O governo do Estado de São Paulo deu início ao processo de estruturação de um leilão que promete transformar o cenário do saneamento básico no interior paulista. A proposta prevê a contratação de um parceiro privado para investir cerca de R$ 20 bilhões em obras de abastecimento de água, coleta e tratamento de esgoto em 218 municípios que atualmente não fazem parte da área atendida pela Sabesp.
O projeto, considerado o maior movimento estadual de universalização do saneamento fora da capital, será realizado por meio de blocos regionais, agrupando cidades menores que, individualmente, teriam dificuldades técnicas e financeiras para viabilizar a operação. A modelagem dos blocos foi pensada para garantir viabilidade econômica e ganhos de escala, atendendo à exigência do novo marco legal do saneamento de atingir metas até 2033.
Segundo o governo paulista, o objetivo é levar água potável a 99% da população e esgotamento sanitário a pelo menos 90% dos moradores dessas regiões até o prazo estabelecido pela legislação federal. Os municípios contemplados foram organizados em consórcios regionais, com apoio técnico da Fundação Instituto de Pesquisas Econômicas (Fipe) e do Banco Nacional de Desenvolvimento Econômico e Social (BNDES).
O leilão está previsto para ocorrer ainda em 2025, com concessões de longo prazo, em torno de 30 anos, e foco na qualidade dos serviços, eficiência operacional e expansão da cobertura. A remuneração dos operadores privados será vinculada ao atingimento de metas de desempenho e indicadores de saúde pública e meio ambiente.
O governador Tarcísio de Freitas afirmou que o projeto representa “um passo decisivo para superar o déficit de saneamento em grande parte do estado, com transparência, participação regional e planejamento técnico”. Segundo ele, a estratégia foi pensada para atrair investidores experientes, com capacidade de execução, inovação tecnológica e compromisso social.

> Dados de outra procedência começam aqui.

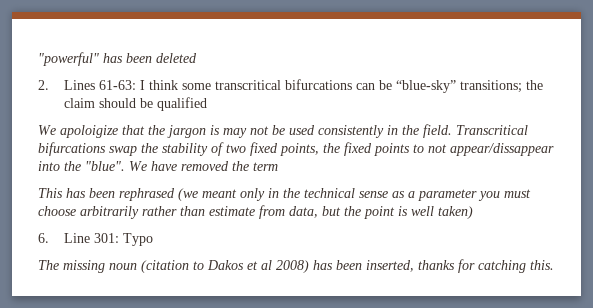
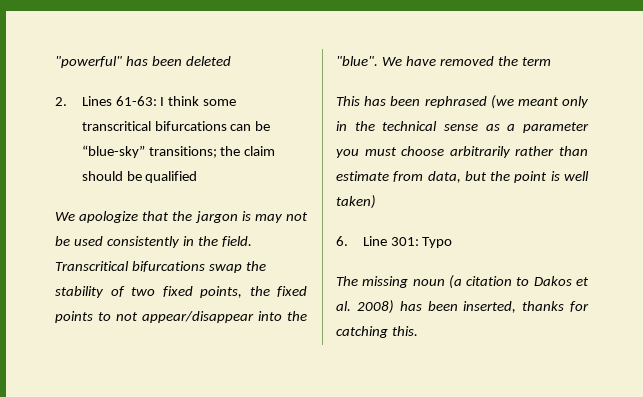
[60,125,118,138] apoloigize -> [79,211,139,223] apologize
[450,143,554,156] appear/dissappear -> [142,311,254,323] appear/disappear
[141,260,189,273] (citation -> [448,275,513,289] (a citation
[261,260,272,270] al -> [336,301,351,311] al.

O novo marco legal do saneamento (Lei nº 14.026/2020) exige que todos os municípios brasileiros estejam dentro dos parâmetros de universalização até 2033. Caso contrário, correm o risco de ter contratos interrompidos ou ficar impedidos de acessar recursos federais para obras no setor.
Com essa iniciativa, São Paulo se posiciona na vanguarda da regionalização dos serviços, dando exemplo de articulação entre estado, municípios e setor privado para resolver um dos maiores desafios de infraestrutura do país. A universalização do saneamento é vista como essencial para reduzir desigualdades, prevenir doenças, preservar o meio ambiente e impulsionar o desenvolvimento urbano e econômico.